=== Exercise data ===

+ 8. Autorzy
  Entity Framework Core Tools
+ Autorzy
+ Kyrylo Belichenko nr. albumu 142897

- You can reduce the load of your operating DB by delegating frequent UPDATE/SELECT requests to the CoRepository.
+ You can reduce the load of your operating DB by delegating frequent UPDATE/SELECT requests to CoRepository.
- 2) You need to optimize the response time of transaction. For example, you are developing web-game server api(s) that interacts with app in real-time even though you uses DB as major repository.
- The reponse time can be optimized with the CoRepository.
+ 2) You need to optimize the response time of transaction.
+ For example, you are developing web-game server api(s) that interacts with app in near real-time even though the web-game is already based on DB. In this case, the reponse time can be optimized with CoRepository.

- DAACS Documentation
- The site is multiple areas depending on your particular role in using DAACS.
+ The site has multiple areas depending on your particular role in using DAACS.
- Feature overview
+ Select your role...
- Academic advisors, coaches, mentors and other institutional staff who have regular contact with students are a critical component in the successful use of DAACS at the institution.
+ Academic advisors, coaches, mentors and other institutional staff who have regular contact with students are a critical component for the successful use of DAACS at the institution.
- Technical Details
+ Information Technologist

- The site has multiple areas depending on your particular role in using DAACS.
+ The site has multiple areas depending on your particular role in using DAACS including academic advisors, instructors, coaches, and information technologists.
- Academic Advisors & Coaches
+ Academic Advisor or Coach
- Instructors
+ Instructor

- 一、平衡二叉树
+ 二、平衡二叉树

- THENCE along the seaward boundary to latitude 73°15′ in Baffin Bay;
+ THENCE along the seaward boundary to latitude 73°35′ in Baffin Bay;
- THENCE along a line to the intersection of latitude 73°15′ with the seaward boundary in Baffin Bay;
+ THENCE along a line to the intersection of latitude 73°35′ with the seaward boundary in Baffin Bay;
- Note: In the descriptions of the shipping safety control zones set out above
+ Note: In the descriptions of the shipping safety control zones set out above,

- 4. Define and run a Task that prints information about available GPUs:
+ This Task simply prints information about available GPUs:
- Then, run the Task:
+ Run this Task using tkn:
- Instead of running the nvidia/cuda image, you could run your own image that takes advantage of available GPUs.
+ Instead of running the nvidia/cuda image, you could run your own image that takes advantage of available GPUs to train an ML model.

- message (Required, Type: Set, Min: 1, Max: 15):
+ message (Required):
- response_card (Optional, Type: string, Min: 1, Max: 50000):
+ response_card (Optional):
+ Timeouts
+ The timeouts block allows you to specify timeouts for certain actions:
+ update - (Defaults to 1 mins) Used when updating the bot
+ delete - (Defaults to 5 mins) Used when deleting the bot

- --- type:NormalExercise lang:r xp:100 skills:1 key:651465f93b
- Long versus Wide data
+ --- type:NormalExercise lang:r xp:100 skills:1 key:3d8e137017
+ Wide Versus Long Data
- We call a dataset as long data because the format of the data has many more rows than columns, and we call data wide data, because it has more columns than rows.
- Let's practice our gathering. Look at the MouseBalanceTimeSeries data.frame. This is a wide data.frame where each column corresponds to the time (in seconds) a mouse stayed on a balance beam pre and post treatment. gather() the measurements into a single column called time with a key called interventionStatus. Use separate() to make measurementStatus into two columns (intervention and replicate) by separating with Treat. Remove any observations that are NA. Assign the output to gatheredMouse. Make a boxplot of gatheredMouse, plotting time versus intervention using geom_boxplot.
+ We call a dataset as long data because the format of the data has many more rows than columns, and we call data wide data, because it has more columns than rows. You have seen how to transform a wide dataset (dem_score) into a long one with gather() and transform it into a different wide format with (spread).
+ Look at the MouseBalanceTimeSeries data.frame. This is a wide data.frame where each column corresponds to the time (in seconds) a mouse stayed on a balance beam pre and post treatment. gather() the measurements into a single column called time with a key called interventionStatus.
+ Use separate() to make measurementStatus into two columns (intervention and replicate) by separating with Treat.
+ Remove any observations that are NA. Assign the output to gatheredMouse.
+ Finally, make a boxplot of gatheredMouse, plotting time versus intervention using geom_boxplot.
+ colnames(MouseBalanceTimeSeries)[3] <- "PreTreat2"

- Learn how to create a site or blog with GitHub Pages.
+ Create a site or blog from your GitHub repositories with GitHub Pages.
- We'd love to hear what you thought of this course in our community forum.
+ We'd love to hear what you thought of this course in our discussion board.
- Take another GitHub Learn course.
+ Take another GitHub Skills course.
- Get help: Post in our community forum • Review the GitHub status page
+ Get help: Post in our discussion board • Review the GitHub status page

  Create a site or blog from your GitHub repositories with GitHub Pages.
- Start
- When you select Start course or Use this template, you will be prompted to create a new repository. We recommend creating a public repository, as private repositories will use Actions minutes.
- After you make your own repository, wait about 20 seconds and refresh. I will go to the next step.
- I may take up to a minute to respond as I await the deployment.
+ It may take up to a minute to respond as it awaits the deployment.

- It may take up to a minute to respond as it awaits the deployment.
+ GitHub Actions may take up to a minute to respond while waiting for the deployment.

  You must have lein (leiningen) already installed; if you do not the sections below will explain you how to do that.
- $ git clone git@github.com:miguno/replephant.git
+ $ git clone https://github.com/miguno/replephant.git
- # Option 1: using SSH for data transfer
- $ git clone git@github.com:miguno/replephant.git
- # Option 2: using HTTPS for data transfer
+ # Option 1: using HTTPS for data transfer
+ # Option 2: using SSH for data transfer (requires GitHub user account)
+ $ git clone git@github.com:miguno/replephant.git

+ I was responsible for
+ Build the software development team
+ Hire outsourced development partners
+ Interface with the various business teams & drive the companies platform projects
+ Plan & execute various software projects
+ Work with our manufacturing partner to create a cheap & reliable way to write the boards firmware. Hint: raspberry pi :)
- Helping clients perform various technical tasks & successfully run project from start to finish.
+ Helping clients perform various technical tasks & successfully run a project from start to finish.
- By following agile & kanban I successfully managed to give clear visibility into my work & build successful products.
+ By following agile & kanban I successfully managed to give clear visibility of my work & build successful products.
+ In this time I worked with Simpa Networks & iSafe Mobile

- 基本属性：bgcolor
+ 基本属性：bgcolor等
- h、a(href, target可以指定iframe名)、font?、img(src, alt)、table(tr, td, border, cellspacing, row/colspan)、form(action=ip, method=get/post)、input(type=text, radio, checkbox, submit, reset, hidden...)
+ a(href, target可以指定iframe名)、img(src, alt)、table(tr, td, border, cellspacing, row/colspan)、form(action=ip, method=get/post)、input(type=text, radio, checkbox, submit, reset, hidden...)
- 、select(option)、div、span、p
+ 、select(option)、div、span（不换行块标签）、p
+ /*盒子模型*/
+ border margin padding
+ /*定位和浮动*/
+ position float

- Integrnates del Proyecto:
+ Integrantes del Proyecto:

===

__To do__.
Every line in the data that holds the string "finish" should be copied.

__Output for this task__.
- Helping clients perform various technical tasks & successfully run project from start to finish.
+ Helping clients perform various technical tasks & successfully run a project from start to finish.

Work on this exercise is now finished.